Monday, February 10, 2020

Costa Rica Invaded!

Commander K.
National Museum of Costa Rica
San Jose Costa Rica

The central thesis of our 2017 book, America Invaded (www.americainvaded.com), was that multiple waves of invasions have hit American soil since the first arrival of the Europeans right to the present day.  English historian Stuart Laycock and I tried to document how this fighting -- from multiple conflicts with indigenous people to the 9/11 terrorist attacks -- has shaped the USA in ways large and small, molding it into the nation it is today.



What is true about the USA is equally true for every other country in the world as well.
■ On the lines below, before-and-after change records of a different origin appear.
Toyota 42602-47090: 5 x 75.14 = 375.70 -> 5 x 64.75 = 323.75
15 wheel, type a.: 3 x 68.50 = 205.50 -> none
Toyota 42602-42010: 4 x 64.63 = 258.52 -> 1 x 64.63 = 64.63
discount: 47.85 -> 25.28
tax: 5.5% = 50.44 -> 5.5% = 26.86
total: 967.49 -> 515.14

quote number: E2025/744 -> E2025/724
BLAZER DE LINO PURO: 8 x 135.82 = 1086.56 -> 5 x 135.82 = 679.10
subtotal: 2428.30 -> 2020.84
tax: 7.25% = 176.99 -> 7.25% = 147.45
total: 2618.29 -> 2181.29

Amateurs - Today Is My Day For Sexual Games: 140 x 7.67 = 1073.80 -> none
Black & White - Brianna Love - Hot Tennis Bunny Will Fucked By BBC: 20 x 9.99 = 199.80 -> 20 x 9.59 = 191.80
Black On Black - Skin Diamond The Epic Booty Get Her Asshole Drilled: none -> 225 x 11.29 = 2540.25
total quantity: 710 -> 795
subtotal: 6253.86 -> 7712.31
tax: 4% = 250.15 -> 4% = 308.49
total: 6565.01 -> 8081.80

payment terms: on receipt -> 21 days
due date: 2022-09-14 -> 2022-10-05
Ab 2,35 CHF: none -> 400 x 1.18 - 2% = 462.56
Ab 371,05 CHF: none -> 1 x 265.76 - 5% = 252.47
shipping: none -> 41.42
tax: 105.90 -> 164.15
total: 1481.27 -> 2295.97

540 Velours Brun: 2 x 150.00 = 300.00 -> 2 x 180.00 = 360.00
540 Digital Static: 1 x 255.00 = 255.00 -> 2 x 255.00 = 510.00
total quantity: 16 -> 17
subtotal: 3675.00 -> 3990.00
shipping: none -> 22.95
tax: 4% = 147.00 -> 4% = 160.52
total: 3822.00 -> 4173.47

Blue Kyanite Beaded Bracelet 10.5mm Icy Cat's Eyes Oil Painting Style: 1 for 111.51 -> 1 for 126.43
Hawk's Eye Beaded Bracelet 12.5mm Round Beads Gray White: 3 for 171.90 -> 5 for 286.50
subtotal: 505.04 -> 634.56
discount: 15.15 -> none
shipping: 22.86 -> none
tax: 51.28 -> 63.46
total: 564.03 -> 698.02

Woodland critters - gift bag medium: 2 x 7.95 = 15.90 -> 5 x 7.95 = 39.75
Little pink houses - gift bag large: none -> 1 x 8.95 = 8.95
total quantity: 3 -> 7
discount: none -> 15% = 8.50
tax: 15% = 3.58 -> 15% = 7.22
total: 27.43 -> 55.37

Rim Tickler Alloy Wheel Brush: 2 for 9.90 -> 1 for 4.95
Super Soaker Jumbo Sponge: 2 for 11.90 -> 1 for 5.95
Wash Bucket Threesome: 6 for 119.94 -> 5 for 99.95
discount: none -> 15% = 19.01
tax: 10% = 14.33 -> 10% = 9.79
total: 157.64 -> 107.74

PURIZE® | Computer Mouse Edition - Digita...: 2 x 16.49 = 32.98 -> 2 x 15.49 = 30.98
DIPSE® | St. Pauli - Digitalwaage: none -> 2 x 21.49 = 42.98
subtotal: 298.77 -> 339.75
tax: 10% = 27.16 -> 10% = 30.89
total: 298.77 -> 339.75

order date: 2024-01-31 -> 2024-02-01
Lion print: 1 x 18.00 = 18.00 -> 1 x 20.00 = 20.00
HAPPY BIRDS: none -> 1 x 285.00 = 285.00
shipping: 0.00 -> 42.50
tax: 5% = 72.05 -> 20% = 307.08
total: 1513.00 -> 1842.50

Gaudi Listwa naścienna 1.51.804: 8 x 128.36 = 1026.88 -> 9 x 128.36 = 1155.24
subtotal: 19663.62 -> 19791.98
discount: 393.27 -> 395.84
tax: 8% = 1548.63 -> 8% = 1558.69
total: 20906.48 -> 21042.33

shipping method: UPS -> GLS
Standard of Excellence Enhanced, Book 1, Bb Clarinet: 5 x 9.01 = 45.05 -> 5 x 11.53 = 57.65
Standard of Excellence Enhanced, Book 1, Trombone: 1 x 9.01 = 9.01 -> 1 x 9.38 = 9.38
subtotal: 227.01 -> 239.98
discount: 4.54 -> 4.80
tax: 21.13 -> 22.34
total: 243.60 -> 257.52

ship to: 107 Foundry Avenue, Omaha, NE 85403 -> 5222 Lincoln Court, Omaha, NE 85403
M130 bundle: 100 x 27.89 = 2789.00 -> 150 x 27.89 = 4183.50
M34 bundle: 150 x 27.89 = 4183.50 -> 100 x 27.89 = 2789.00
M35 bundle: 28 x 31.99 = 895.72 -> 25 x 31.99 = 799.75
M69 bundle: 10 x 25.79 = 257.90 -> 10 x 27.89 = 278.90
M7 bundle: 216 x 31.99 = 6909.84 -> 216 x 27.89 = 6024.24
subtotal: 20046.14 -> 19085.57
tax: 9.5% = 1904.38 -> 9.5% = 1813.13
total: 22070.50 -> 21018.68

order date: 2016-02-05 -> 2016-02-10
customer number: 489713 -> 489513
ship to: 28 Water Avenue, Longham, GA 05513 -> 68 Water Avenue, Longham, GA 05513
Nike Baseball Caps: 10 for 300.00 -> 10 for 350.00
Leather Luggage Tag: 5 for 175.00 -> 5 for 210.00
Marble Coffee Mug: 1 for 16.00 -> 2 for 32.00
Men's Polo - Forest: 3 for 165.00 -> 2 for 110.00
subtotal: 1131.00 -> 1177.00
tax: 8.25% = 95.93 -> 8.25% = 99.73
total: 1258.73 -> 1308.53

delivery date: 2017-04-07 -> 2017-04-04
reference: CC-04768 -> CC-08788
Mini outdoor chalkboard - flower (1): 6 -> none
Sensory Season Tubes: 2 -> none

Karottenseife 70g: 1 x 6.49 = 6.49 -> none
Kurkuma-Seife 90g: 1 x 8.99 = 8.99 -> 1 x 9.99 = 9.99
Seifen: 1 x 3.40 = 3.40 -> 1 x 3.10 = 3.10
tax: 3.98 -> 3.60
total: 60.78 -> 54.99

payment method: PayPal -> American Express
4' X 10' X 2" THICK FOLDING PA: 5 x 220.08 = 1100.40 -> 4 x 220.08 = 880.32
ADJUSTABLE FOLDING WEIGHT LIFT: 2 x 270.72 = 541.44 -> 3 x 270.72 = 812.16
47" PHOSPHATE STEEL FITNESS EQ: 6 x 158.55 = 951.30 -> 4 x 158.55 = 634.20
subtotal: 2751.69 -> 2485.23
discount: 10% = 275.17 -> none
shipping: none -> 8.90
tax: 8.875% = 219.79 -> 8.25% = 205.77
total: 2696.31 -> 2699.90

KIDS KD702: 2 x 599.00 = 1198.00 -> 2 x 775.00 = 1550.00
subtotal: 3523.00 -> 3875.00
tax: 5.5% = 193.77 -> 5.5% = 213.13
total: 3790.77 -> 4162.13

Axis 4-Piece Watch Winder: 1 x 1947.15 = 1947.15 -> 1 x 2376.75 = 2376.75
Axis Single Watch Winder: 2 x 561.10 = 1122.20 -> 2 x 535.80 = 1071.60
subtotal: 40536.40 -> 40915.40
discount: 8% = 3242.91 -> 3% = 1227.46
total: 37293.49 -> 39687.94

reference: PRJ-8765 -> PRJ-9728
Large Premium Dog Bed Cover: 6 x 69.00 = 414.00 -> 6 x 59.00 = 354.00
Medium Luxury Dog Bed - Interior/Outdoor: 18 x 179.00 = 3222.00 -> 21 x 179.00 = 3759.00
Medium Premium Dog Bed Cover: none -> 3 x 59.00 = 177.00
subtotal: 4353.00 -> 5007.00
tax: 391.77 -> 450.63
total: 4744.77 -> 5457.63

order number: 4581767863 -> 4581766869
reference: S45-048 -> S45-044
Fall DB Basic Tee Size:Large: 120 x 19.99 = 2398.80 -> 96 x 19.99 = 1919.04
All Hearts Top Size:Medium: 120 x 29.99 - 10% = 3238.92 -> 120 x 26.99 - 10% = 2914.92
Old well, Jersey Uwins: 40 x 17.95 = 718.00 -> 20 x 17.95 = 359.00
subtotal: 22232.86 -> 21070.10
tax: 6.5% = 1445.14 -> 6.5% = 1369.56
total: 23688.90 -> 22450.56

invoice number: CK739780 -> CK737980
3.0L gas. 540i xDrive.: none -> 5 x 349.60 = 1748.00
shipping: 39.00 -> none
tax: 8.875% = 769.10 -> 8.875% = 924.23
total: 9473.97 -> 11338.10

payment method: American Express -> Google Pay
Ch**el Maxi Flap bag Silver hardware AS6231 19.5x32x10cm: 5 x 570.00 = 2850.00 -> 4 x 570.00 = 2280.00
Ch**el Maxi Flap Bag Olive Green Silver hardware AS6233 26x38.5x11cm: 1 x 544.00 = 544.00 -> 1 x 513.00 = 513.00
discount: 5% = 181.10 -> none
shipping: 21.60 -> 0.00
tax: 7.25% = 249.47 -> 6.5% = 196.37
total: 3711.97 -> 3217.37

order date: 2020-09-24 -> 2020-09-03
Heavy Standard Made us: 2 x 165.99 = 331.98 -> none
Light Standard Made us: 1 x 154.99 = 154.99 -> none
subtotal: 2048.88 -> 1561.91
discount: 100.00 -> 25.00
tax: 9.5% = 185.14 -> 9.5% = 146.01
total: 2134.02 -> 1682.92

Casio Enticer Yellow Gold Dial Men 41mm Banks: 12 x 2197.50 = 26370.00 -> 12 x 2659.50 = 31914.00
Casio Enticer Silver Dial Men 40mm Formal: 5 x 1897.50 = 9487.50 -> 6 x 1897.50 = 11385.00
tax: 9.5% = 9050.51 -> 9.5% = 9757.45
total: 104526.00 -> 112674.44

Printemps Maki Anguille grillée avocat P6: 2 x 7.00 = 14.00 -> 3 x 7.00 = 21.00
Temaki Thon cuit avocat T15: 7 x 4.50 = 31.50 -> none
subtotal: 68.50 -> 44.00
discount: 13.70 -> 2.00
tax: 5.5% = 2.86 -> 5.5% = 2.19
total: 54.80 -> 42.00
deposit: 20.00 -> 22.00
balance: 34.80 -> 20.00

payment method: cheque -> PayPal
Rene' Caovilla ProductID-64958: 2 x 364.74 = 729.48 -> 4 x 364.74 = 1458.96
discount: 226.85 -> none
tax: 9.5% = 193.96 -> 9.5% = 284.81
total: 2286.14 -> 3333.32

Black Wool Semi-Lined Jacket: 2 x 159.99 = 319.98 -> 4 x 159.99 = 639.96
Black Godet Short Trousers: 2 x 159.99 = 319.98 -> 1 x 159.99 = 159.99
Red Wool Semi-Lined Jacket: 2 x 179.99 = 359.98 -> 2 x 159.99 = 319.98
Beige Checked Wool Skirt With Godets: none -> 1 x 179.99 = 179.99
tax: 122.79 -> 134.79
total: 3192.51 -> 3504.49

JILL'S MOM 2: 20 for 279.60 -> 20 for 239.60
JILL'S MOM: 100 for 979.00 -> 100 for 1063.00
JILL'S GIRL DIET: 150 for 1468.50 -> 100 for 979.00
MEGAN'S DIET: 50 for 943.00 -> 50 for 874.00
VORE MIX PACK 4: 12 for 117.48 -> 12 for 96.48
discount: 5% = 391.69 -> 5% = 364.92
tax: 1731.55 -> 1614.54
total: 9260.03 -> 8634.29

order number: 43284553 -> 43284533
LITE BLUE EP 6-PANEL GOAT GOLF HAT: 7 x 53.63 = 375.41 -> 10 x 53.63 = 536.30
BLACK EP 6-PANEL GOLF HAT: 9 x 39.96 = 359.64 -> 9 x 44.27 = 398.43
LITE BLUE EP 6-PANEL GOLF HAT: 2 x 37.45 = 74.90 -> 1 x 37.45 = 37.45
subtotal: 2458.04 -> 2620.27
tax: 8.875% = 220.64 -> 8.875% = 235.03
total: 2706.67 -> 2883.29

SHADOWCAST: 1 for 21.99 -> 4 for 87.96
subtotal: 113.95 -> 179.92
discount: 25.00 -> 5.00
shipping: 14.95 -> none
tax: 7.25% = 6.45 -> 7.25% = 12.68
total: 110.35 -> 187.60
Figueres smashing the Army Barracks
December 1, 1948
 San Jose, Costa Rica
Let's take Costa Rica for example.  This is a nation that prides itself upon its pacifism.  Its constitution bans the formation of a national army which was abolished in 1948 following a brutal civil war.  José Figueres Ferrer, the President of Costa Rica famously took a hammer to the military barracks in San Jose to smash the military establishment in his country.  So Costa Rica has no army with which to invade any of its neighbors.  But its territorial integrity has been largely protected since 1948 thanks to international law and an informal alliance with the USA.  But this does NOT mean that Costa Rica has never been invaded.  Far from it.  In fact waves of invasions have crashed onto the shores of Costa Rica molding and shaping it into the nation it is today.

Pre-Columbian Warrior
Pre-Columbian Gold Museum
The natural biodiversity of Costa Rica was "Invaded" very roughly 15,000 years ago by humans migrating from Asia across the Bering sea.  The jaguars and tapirs of Central America were, no doubt, disturbed and hunted by the new arrivals.  The archaeological record is clear that plenty of fighting must have taken place among the clans or tribes in what is today Costa Rica.  This area was not part of a larger and more well know Pre-Columbian empires such as the Aztecs, Incas or Mayans.  Smaller tribes or clans such as the Matambú, Bribri and Calecar dominated in the area we now know as Costa Rica.  Pre-Columbian warriors wore a dazzling array of golden armor into battle examples of which may be found today at the Pre-Columbian Gold Museum in San Jose.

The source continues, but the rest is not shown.